Мы бегали по саду, смеялись. Однажды я схватил ее в тени большого, почти склонившегося к земле дуба. Она упала, хохоча, толкалась. Потом вдруг стала серьезной и посмотрела прямо в глаза.

– Разве это хорошо – толкать леди? – спросила она. – Так делают только нехорошие люди.

Я встал поспешно и отряхнулся. Она осталась на траве, только руку под голову положила. Она сказала:

– Нельзя приставать к леди, когда ей это не нравится.

Я снова было кинулся к ней, но она вскочила и умчалась, звонко крича:

– Хетти, Хетти! Он сломал нашу ракетку!

Хетти совсем другая. Может, больная нога тому причиной, но я никогда не видел, чтобы Хетти кокетничала, ну хоть немного. Все-таки она девочка. Бывают минуты хорошего настроения, и тогда она могла бы как-то особенно посмотреть, ну хоть просто повести глазами, как это умеет любая девчонка, когда на нее уставится мальчик. Но нет.

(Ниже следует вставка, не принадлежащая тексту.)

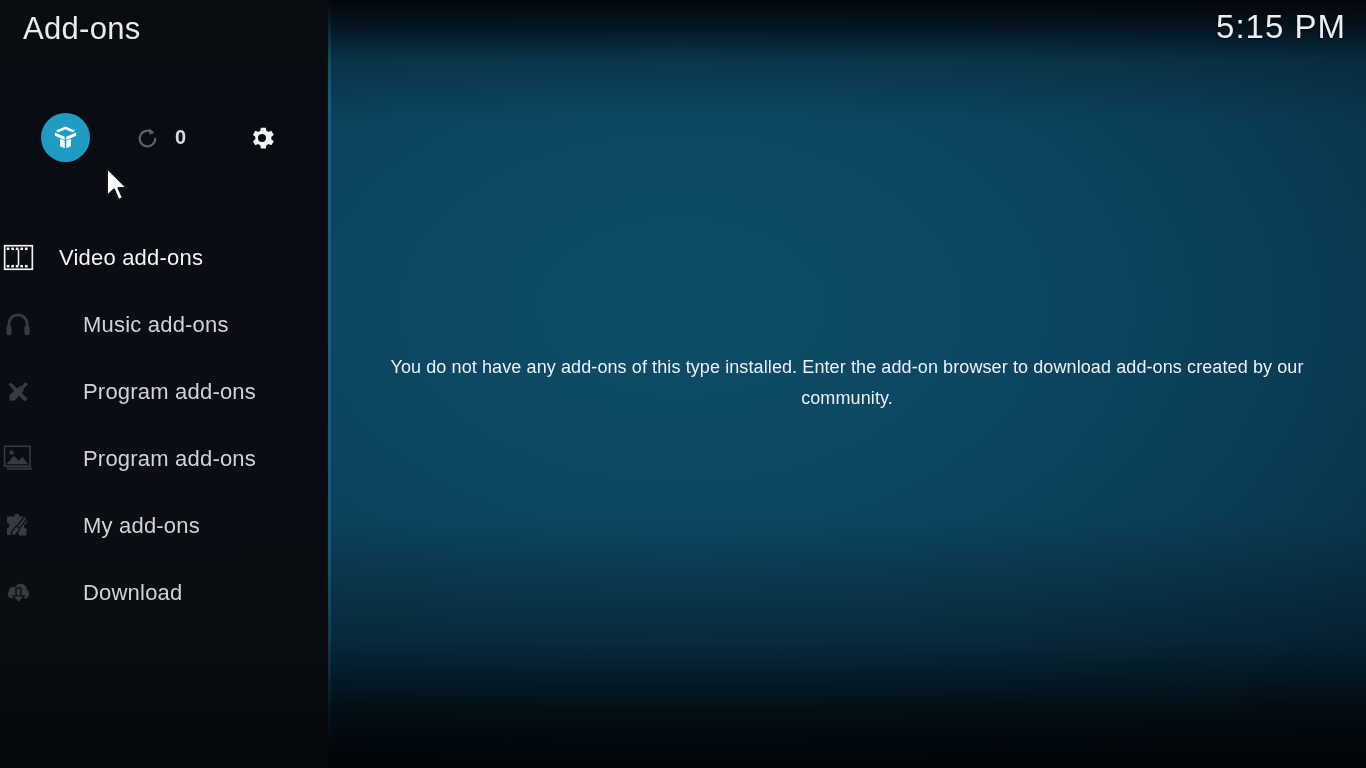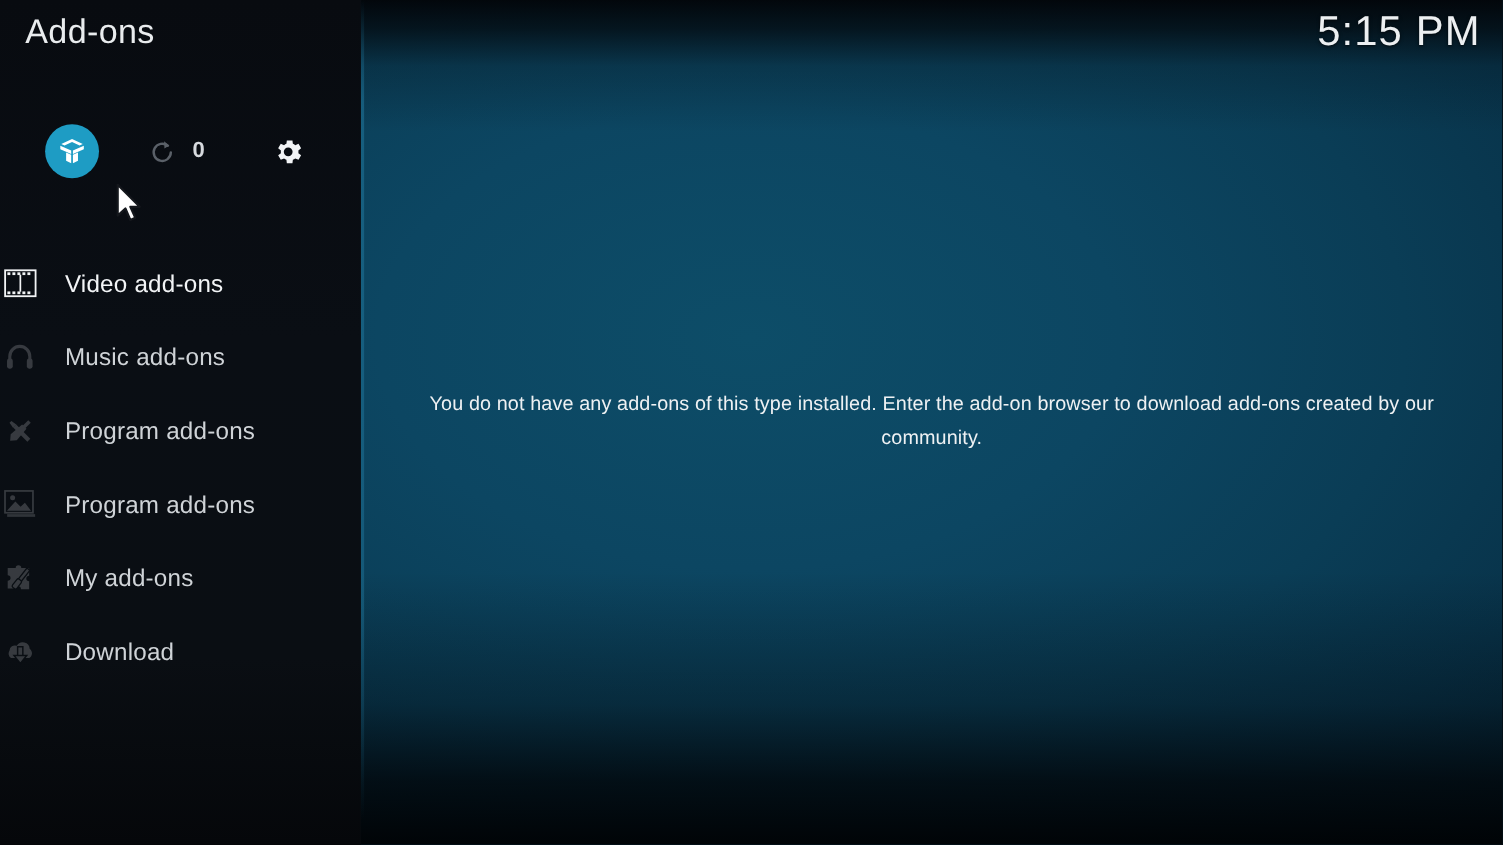--- a/index.html
+++ b/index.html
@@ -70,21 +70,21 @@
     font-weight:400;
     letter-spacing:0.3px;
     color:#e9ecee;
     white-space:nowrap;
   }
 
   
   #clock {
     position:absolute;
     right:20px; top:8px;
-    font-size:38px;
+    font-size:33px;
     font-weight:300;
     letter-spacing:1px;
     color:#eceff1;
     white-space:nowrap;
     text-shadow:0 1px 3px rgba(0,0,0,0.7);
   }
 
   
   #toolbar {
     position:absolute;
@@ -153,21 +153,21 @@
   .nav-label {
     font-size:22px;
     font-weight:300;
     letter-spacing:0.2px;
     white-space:nowrap;
   }
 
   
   .nav-item.focused .nav-label { color:#f2f4f6; }
   .nav-item.focused .nav-icon  { opacity:1; }
-  .nav-item.dim .nav-label     { color:#cfd3d7; }
+  .nav-item.dim .nav-label     { color:#cfd3d7;margin-left:24px; }
   .nav-item.dim .nav-icon      { opacity:0.20; }
 
   
   #empty-state {
     position:absolute;
     left:328px; top:0;
     width:1038px; height:768px;
     display:flex;
     flex-direction:column;
     align-items:center;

Однажды я встретился с Хетти взглядом. Она сидела задумавшись, и вот я посмотрел ей в глаза. Мы не играли в гляделки, но получилось, что мы смотрели глаза в глаза несколько долгих секунд. Потом она быстро, словно спохватившись, отвела взор, и щеки ее слегка порозовели.

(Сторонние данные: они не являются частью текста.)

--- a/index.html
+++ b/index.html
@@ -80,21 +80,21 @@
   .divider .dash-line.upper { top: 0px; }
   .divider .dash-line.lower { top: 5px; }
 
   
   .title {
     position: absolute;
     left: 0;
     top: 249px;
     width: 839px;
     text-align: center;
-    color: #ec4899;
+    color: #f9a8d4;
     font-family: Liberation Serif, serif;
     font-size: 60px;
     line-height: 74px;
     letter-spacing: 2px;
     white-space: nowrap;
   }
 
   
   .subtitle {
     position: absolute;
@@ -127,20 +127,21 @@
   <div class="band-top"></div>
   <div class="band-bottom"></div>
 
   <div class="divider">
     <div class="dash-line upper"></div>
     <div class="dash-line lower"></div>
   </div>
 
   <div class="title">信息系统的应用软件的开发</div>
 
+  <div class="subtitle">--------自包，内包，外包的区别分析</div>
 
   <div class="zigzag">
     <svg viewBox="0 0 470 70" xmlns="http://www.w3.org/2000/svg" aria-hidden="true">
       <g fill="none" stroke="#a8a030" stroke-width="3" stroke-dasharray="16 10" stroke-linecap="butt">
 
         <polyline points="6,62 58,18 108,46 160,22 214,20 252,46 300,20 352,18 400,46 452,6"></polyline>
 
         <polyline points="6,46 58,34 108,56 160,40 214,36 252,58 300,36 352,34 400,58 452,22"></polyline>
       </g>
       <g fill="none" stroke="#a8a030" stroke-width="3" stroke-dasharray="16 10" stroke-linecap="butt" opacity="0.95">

Это был грустный взгляд. Ее глаза как два маленьких светлых озерка, но очень глубоких. А на дне их спрятано что-то. Какая-то печаль и дума. Может быть, тайна.

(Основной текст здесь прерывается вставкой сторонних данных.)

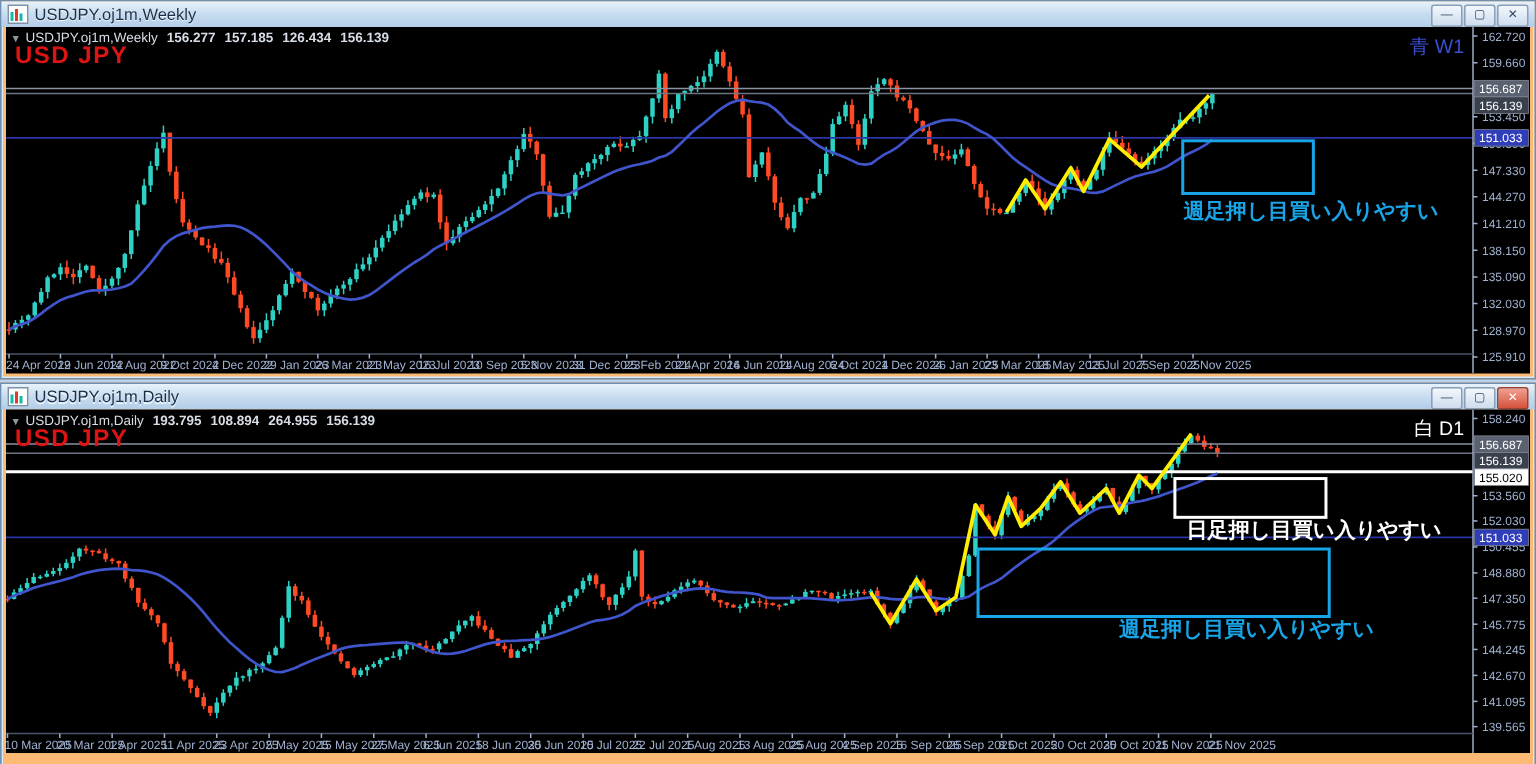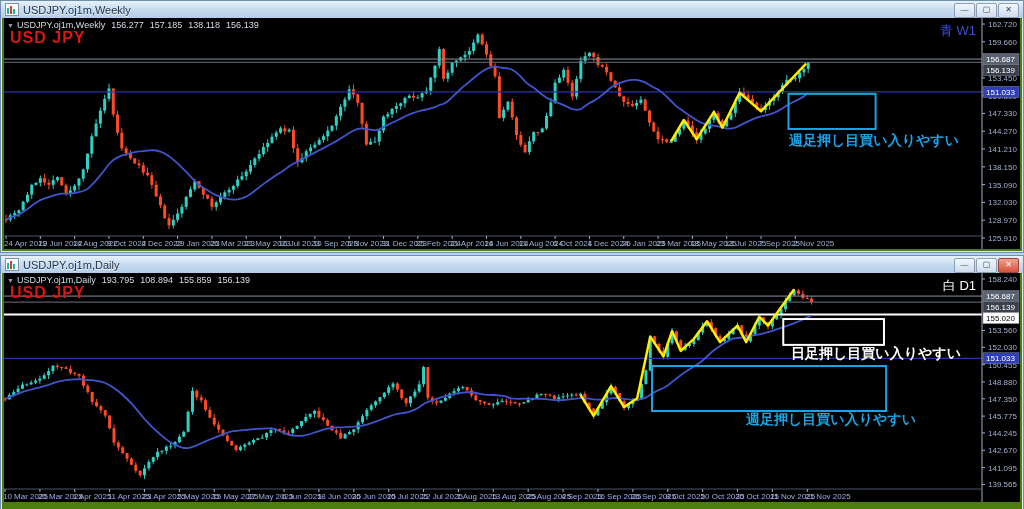--- a/index.html
+++ b/index.html
@@ -1,32 +1,32 @@
 <!DOCTYPE html>
 <html><head>
 <meta charset="utf-8">
 <style>
   html,body{margin:0;padding:0;background:#b9d1ea;width:1024px;height:509px;overflow:hidden;
             font-family:"Liberation Sans",sans-serif;}
-  .window{position:absolute;left:0;width:1024px;background:#4d7c0f;border:1px solid #6e8fae;
+  .window{position:absolute;left:0;width:1024px;background:#fdba74;border:1px solid #6e8fae;
           box-sizing:border-box;box-shadow:inset 0 0 0 1px #d9e8f7;}
   .titlebar{height:17px;display:flex;align-items:center;padding:0 4px;
             background:linear-gradient(#e8f2fb,#c7dcf0 50%,#b3cde8);position:relative;}
   .titlebar .app-ico{width:12px;height:11px;margin-right:4px;position:relative;background:#fdfdfd;border:1px solid #7d91a8;}
   .titlebar .app-ico i{position:absolute;width:2px;background:#e03b2a;bottom:1px;}
   .titlebar .app-ico i.g{background:#19b9a9;}
   .title-text{font-size:11px;color:#1d2f45;white-space:nowrap;text-shadow:0 1px 0 #f2f8ff;}
   .winbtns{position:absolute;right:4px;top:2px;display:flex;gap:1px;}
   .winbtn{width:19px;height:13px;font-size:8px;line-height:12px;text-align:center;color:#33475e;
           background:linear-gradient(#f2f7fc,#cfdced);border:1px solid #8b9fb6;border-radius:2px;cursor:pointer;}
   .winbtn.close-red{background:linear-gradient(#f0a092,#d6523c);color:#fff;border-color:#9c4434;}
   .client{position:relative;margin:0 3px 3px 3px;background:#000;overflow:hidden;}
   .ohlc{position:absolute;left:3px;top:2px;font-size:9px;color:#d7dde6;white-space:nowrap;z-index:5;}
   .ohlc .mk{color:#8d97a6;font-size:7px;margin-right:3px;}
-  .ohlc b{font-weight:normal;margin-left:6px;text-align:center;}
+  .ohlc b{font-weight:bold;margin-left:6px;text-align:center;}
   .watermark{position:absolute;left:6px;top:11px;font-size:16px;font-weight:bold;letter-spacing:1px;z-index:5;}
   .corner{position:absolute;right:44px;top:4px;font-size:13px;z-index:5;}
   svg{display:block;}
 </style>
 </head>
 <body>
 
 <div class="window" style="top:0;height:253px;">
   <div class="titlebar">
     <span class="app-ico">
@@ -36,21 +36,21 @@
       </span>
     <span class="title-text">USDJPY.oj1m,Weekly</span>
     <span class="winbtns">
       <span class="winbtn">—</span>
       <span class="winbtn">▢</span>
       <span class="winbtn">✕</span>
     </span>
   </div>
   <div class="client" style="height:231px;">
     <div class="ohlc">
-      <span class="mk">▼</span><span>USDJPY.oj1m,Weekly</span><b>156.277</b><b>157.185</b><b>138.118</b><b>156.139</b>
+      <span class="mk">▼</span><span>USDJPY.oj1m,Weekly</span><b>156.277</b><b>157.185</b><b>126.434</b><b>156.139</b>
     </div>
     <div class="watermark" style="color:#dd1414">USD JPY</div>
     <div class="corner" style="color:#3a4ed2">青 W1</div>
     <svg width="1016" height="231">
         <defs>
           <clipPath id="clip0">
             <rect x="0" y="4" width="978" height="213"></rect>
           </clipPath>
         </defs>
         <g clip-path="url(#clip0)">
@@ -537,21 +537,21 @@
       </span>
     <span class="title-text">USDJPY.oj1m,Daily</span>
     <span class="winbtns">
       <span class="winbtn">—</span>
       <span class="winbtn">▢</span>
       <span class="winbtn close-red">✕</span>
     </span>
   </div>
   <div class="client" style="height:229px;">
     <div class="ohlc">
-      <span class="mk">▼</span><span>USDJPY.oj1m,Daily</span><b>193.795</b><b>108.894</b><b>155.859</b><b>156.139</b>
+      <span class="mk">▼</span><span>USDJPY.oj1m,Daily</span><b>193.795</b><b>108.894</b><b>264.955</b><b>156.139</b>
     </div>
     <div class="watermark" style="color:#dd1414">USD JPY</div>
     <div class="corner" style="color:#ffffff">白 D1</div>
     <svg width="1016" height="229">
         <defs>
           <clipPath id="clip1">
             <rect x="0" y="4" width="978" height="211"></rect>
           </clipPath>
         </defs>
         <g clip-path="url(#clip1)">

Однажды, когда я сидел в саду, ко мне подошел Мюрат. Он положил мне голову на колени и начал смотреть в глаза. Я даже вздрогнул тогда. Никогда еще живое существо не смотрело на меня с такой немой силой. Он что-то хотел сказать, но ясно было, что сказать не может. Вот какие бывают глаза.

Как-то я застал Хетти в саду. Она читала книгу. Когда я подошел, Хетти быстро закрыла и спрятала томик. Но я заметил, это был Лонгфелло. Я мог бы прочесть ей наизусть:

Вы, кто любите легенды
И народные баллады,
Этот голос дней минувших,
Голос прошлого, манящий
К молчаливому раздумью,
Говорящий так по-детски,
Что едва уловит ухо,
Песня это или сказка, —
Вам из диких стран принес я
Эту Песнь о Гайавате!

О, я много знал из «Гайаваты», но я только спросил:

– Что ты читаешь, Хетти?

– Просто стихи, – ответила она.

Я понимал, почему она прячет книгу. Лонгфелло в этих местах совсем не жаловали. Ведь этот человек написал «Стихи о рабстве». Я думаю, если бы мисс Харриет Бичер показалась на улицах Гедеона, ее бы закидали тухлыми яйцами, а может, и забили палками. Никто здесь не читал «Хижины дяди Тома», но все знали, что в этой книге одно вранье. Какая-то тощая жердь, никогда не бывавшая в штате Кентукки, взялась писать про этот штат и несчастных черных.

А знает она, что ровно месяц назад в Традесканции сорок негров убили своих хозяев, сожгли имение, разбежались кто куда и поймать удалось не всех? Знает она, что Билл Таллаверо, сумасшедший плантатор из Натчеза, дал вольную своим черным и с тех пор по округе все с ног на голову встало?